The All Party Parliamentary Internet Group (APIG) is examining what the government needs to do to improve access for people with disabilities such as deafness and blindness so they may be included in the online world.

"We've got quite a bit of work to do," said chairman for APIG Derek Wyatt, MP. "We've just done a survey with the Cabinet Office on this and it's made us rethink. We've got to find a way of helping everyone out with their websites."

Wyatt said that more websites should use text-to-speech or text-to-Braille software to include deaf and blind people. APIG has said that pre-lingually deaf people could benefit from such software because English could be almost as inaccessible as oral speech for them.

On the group's Web site, an APIG spokesman said: "One-to-one sign-language translation is expensive and in short supply, but the advent of intelligent speech recognition associated with avatar sign-generators could give BSL [British Sign Language] users unrestricted access to the spoken and written word."

In 1995, Parliament passed the Disability Discrimination Act, a law to enforce the rights and prevent discrimination against disabled people.
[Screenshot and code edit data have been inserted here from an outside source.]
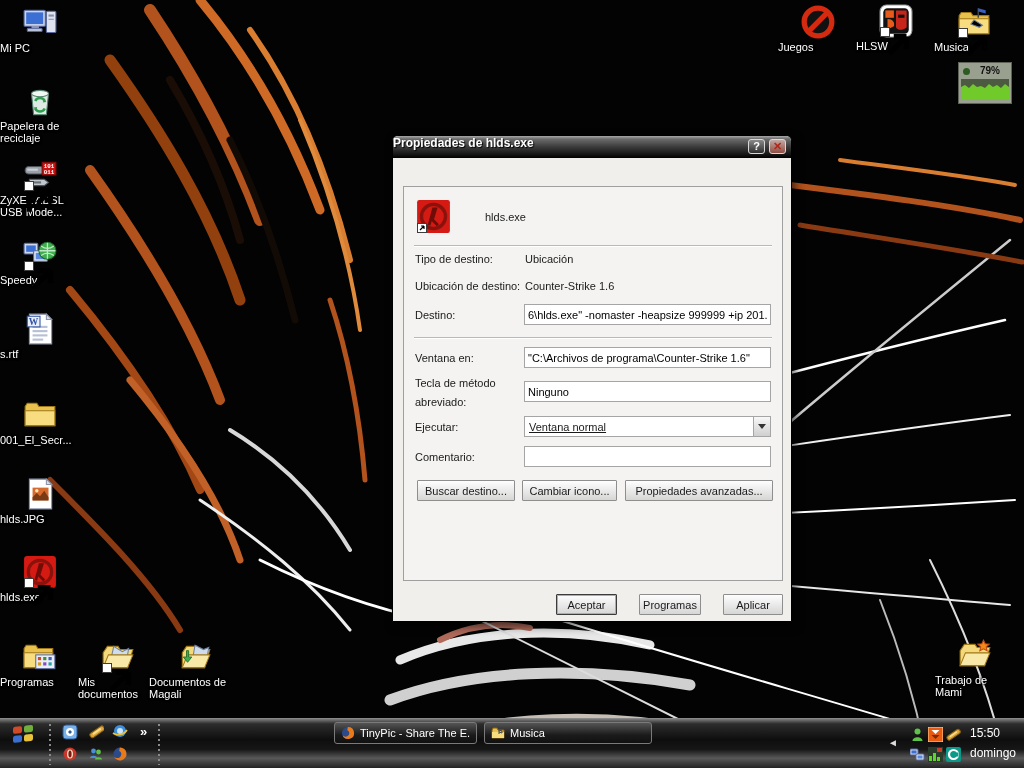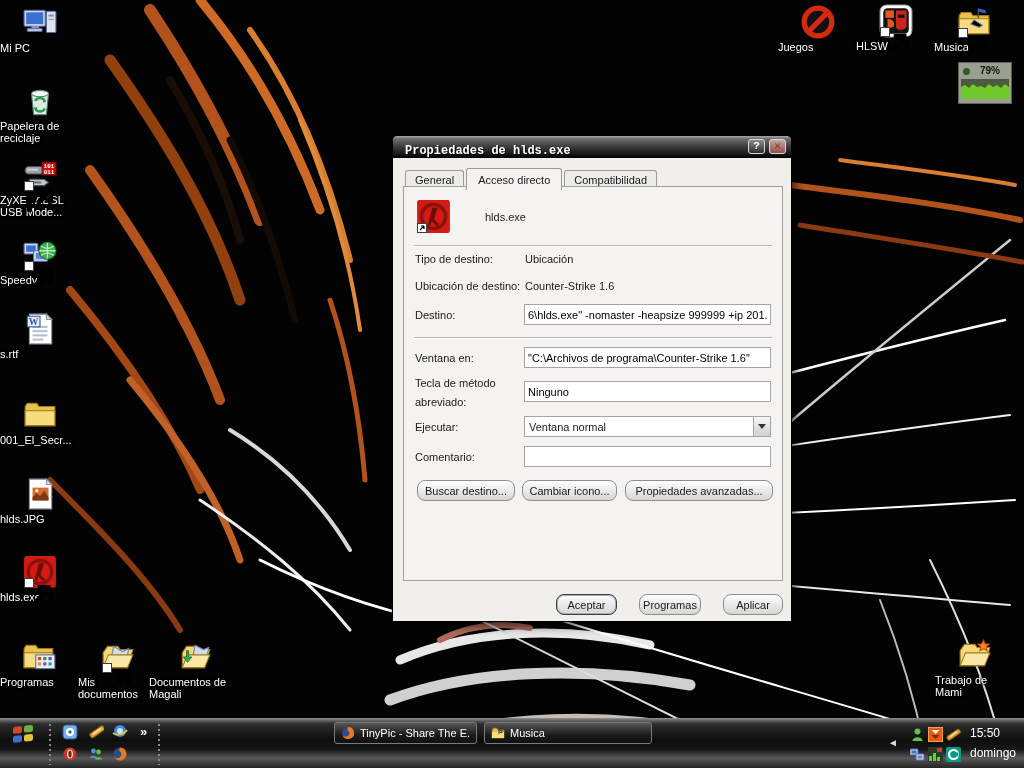--- a/index.html
+++ b/index.html
@@ -33,7 +33,7 @@
             box-shadow:3px 4px 10px rgba(0,0,0,.65); font-size:11px; color:#1a1a1a; }
   .titlebar { height:22px; border-radius:5px 5px 0 0; position:relative;
               background:linear-gradient(180deg,#a8a8a8 0%,#6b6b6b 14%,#3d3d3d 48%,#121212 86%,#000 100%);
-              display:flex; align-items:flex-end; padding-left:12px;font-family:Liberation Mono, monospace; }
+              display:flex; align-items:flex-start; padding-left:0; }
   .titlebar .ttext { color:#fff; font-weight:bold; font-size:12px; text-shadow:1px 1px 1px #000; }
   .tbtn { position:absolute; top:3px; width:17px; height:15px; border-radius:3px;
           border:1px solid #d8d8d8; font-size:11px; font-weight:bold; color:#fff;

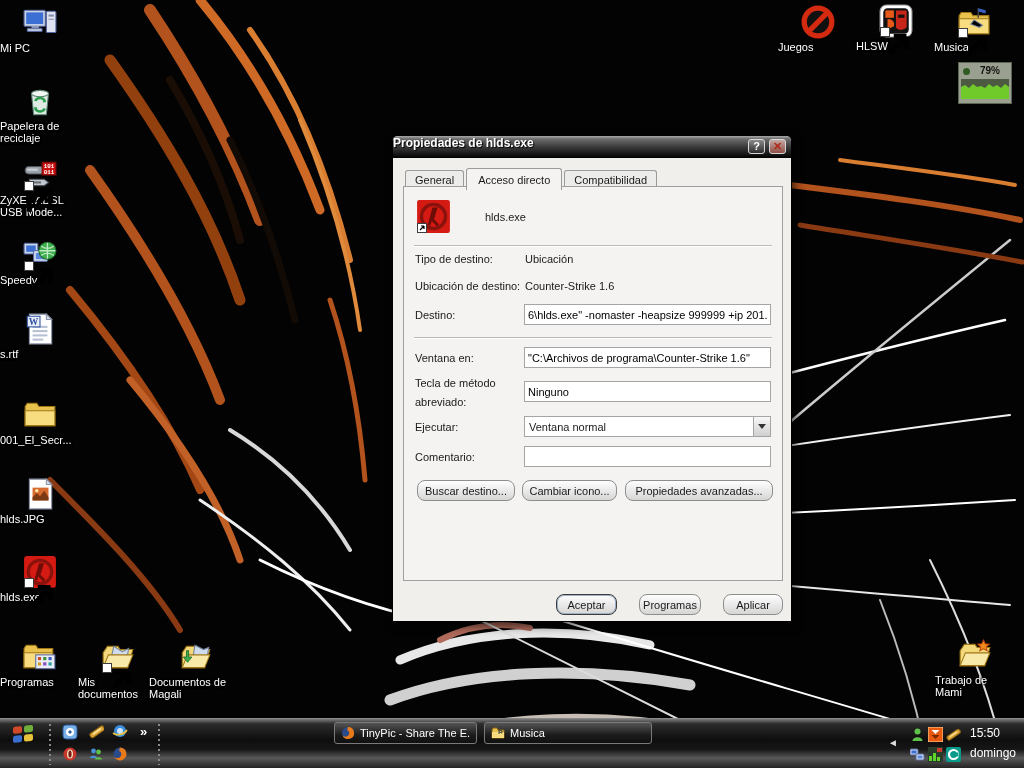--- a/index.html
+++ b/index.html
@@ -380,11 +380,6 @@
     <span class="tbtn close">✕</span>
   </div>
 
-  <div class="tabstrip">
-    <span class="tab">General</span>
-    <span class="tab active">Acceso directo</span>
-    <span class="tab">Compatibilidad</span>
-  </div>
 
   <div class="tabpage">
     <div class="filerow">

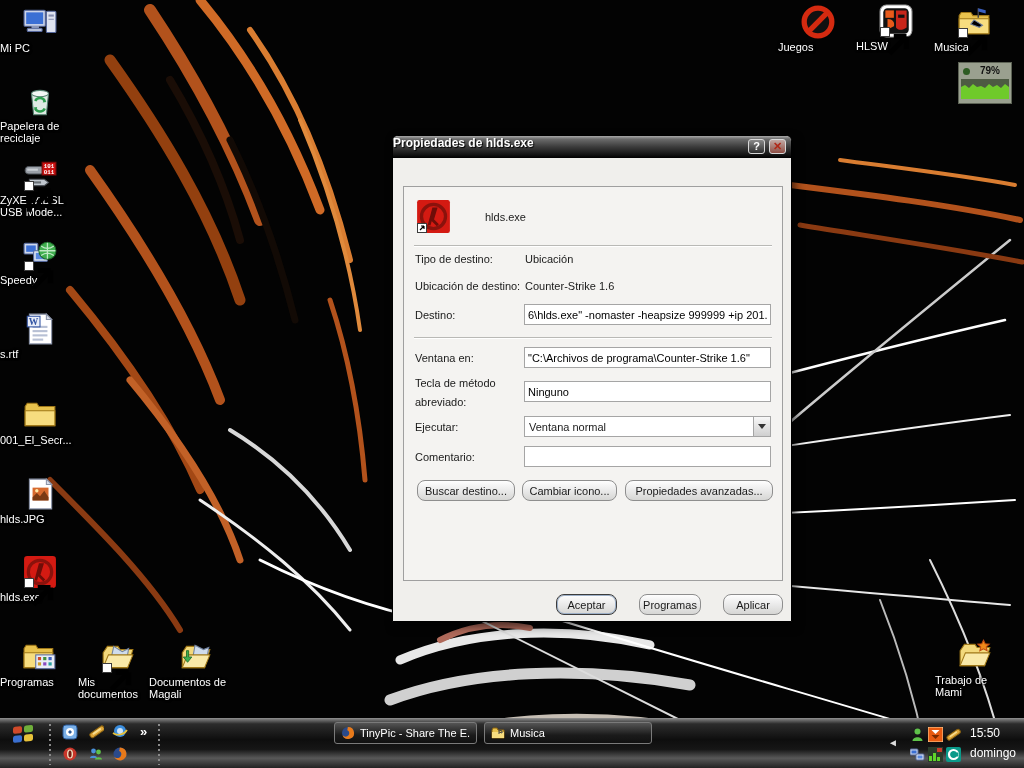--- a/index.html
+++ b/index.html
@@ -61,7 +61,7 @@
             background:#fff; font-family:"Liberation Sans",sans-serif; font-size:11px; padding:0 3px; }
   .combo { position:absolute; left:120px; width:247px; height:21px; border:1px solid #a5a5a5;
            background:#fff; display:flex; align-items:center; }
-  .combo .cval { flex:1; padding-left:4px; font-size:11px; }
+  .combo .cval { flex:1; padding-left:4px; font-size:11px;text-decoration:underline; }
   .combo .cbtn { width:17px; height:19px; background:linear-gradient(#f8f8f8,#cfcfcf);
                  border-left:1px solid #a5a5a5; display:flex; align-items:center; justify-content:center; }
   .combo .cbtn .arr { width:0; height:0; border-left:4px solid transparent;

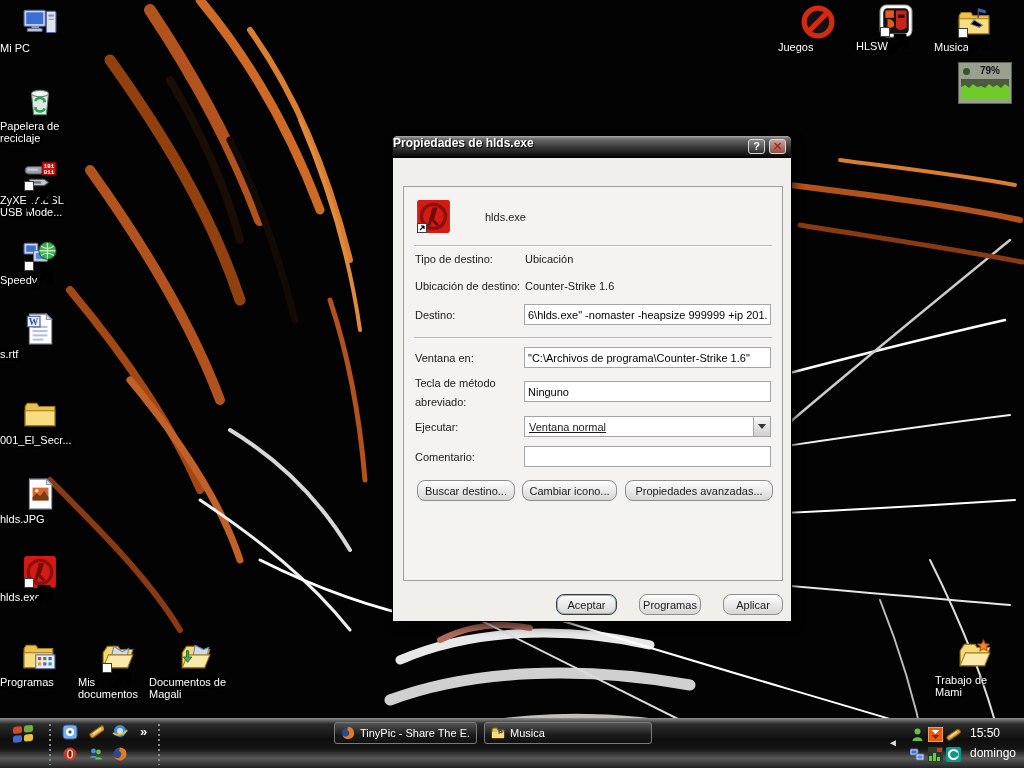--- a/index.html
+++ b/index.html
@@ -67,7 +67,7 @@
   .combo .cbtn .arr { width:0; height:0; border-left:4px solid transparent;
                       border-right:4px solid transparent; border-top:5px solid #333; }
 
-  .btn { border:1px solid #8e8e8e; border-radius:8px; font-family:"Liberation Sans",sans-serif;
+  .btn { border:1px solid #8e8e8e; border-radius:1px; font-family:"Liberation Sans",sans-serif;
          background:linear-gradient(180deg,#fefefe,#ececec 45%,#d6d6d4); font-size:11px;
          color:#1a1a1a; position:absolute; height:21px; }
   .btn.focused { border:1px solid #3c3c3c; box-shadow:inset 0 0 0 1px #9db0c8; }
APIG members have said they want to ensure this is also translated to the digital as well as the physical world.

"People with a restricted ability to read, to travel, to speak are often unnecessarily disadvantaged if not totally excluded from participation," said the APIG spokesman. "The virtual world can transform this if we let it. Today, the PC is a gateway to information, services, entertainment and social interaction - facilities which enable economic activity and enhance quality of life."